|Dombrink Kurtzman, Mary Ann|
Submitted to: International Immunology Congress
Publication Type: Abstract Only
Publication Acceptance Date: July 29, 1995
Publication Date: N/A
Technical Abstract: Fusarium moniliforme and F. proliferatum, fungi frequently found as contaminants on corn, sorghum and other grains throughout the world, are capable of producing the mycotoxins, fumonisins, which have been associated with equine leukoencephalomalacia, porcine pulmonary edema and renal and hepatotoxicity in rats. Mortality and serological, hematological and pathological effects were observed in prior studies with broiler chicks fed F. proliferatum culture material containing known concentrations of fumonisin, moniliformin and beauvericin.

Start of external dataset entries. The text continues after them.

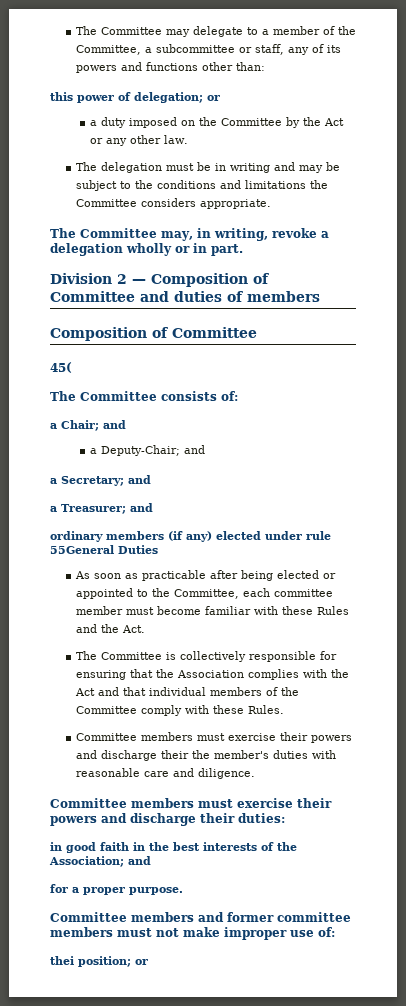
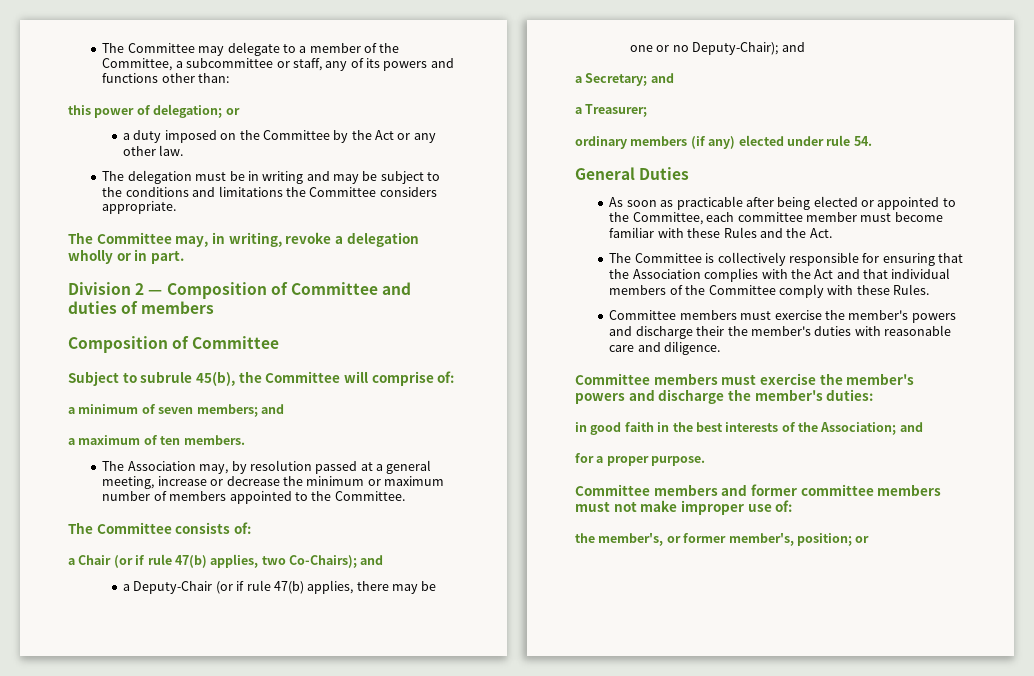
- 45(
+ Subject to subrule 45(b), the Committee will comprise of:
+ a minimum of seven members; and
+ a maximum of ten members.
+ The Association may, by resolution passed at a general meeting, increase or decrease the minimum or maximum number of members appointed to the Committee.
- a Chair; and
- a Deputy-Chair; and
+ a Chair (or if rule 47(b) applies, two Co-Chairs); and
+ a Deputy-Chair (or if rule 47(b) applies, there may be one or no Deputy-Chair); and
- a Treasurer; and
+ a Treasurer;
- ordinary members (if any) elected under rule 55General Duties
+ ordinary members (if any) elected under rule 54.
+ General Duties
- Committee members must exercise their powers and discharge their the member's duties with reasonable care and diligence.
+ Committee members must exercise the member's powers and discharge their the member's duties with reasonable care and diligence.
- Committee members must exercise their powers and discharge their duties:
+ Committee members must exercise the member's powers and discharge the member's duties:
- thei position; or
+ the member's, or former member's, position; or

When lymphocytes were incubated for 72 hours with 8 uM fumonisin B1 or 50 uM beauvericin, internucleosomal DNA fragmentation and morphological features characteristic of apoptosis were observed. Fumonisin B1 (IC50 = 1 uM), but not moniliformin, caused inhibition of proliferation. Hydrolyzed fumonisin B1 inhibited proliferation (IC50 = 0.1 uM) to a lesser degree following sonication (IC50 = 10 uM). In animals, these multiple toxins may interact synergistically.